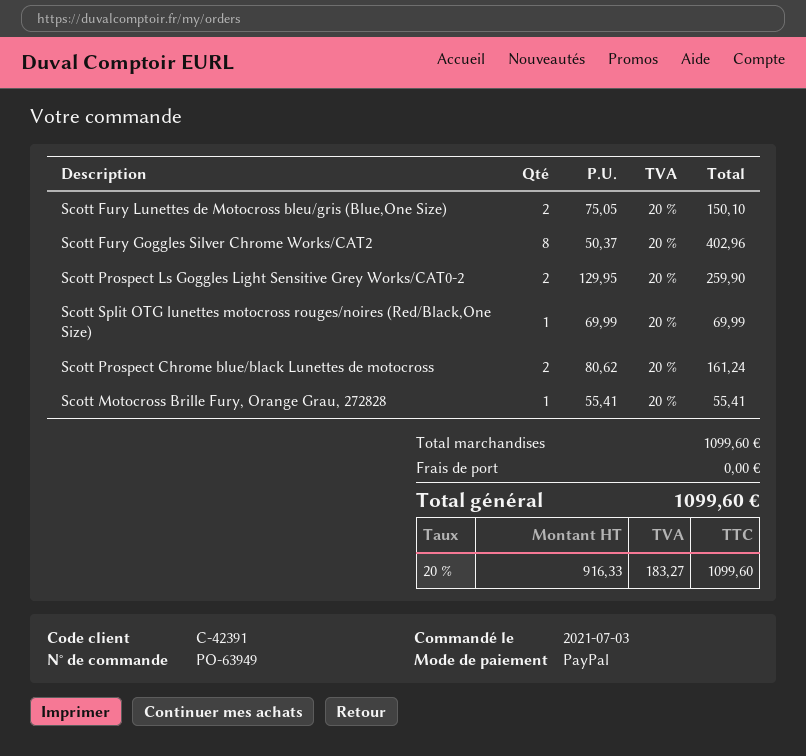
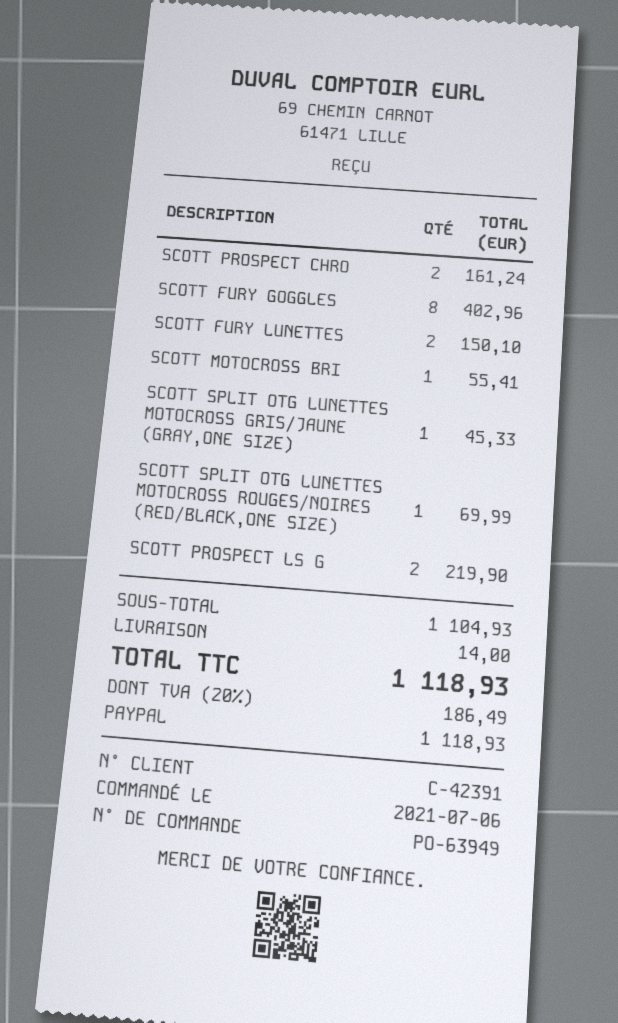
order date: 2021-07-03 -> 2021-07-06
Scott Prospect Ls Goggles Light Sensitive Grey Works/CAT0-2: 2 for 259.90 -> 2 for 219.90
SCOTT SPLIT OTG LUNETTES MOTOCROSS GRIS/JAUNE (GRAY,ONE SIZE): none -> 1 for 45.33
subtotal: 1099.60 -> 1104.93
shipping: 0.00 -> 14.00
tax: 20% = 183.27 -> 20% = 186.49
total: 1099.60 -> 1118.93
========================
◆ **Exercise**:
Copy each line above exactly. Images do not belong in the copy.

◆ **Your response**:
order date: 2021-07-03 -> 2021-07-06
Scott Prospect Ls Goggles Light Sensitive Grey Works/CAT0-2: 2 for 259.90 -> 2 for 219.90
SCOTT SPLIT OTG LUNETTES MOTOCROSS GRIS/JAUNE (GRAY,ONE SIZE): none -> 1 for 45.33
subtotal: 1099.60 -> 1104.93
shipping: 0.00 -> 14.00
tax: 20% = 183.27 -> 20% = 186.49
total: 1099.60 -> 1118.93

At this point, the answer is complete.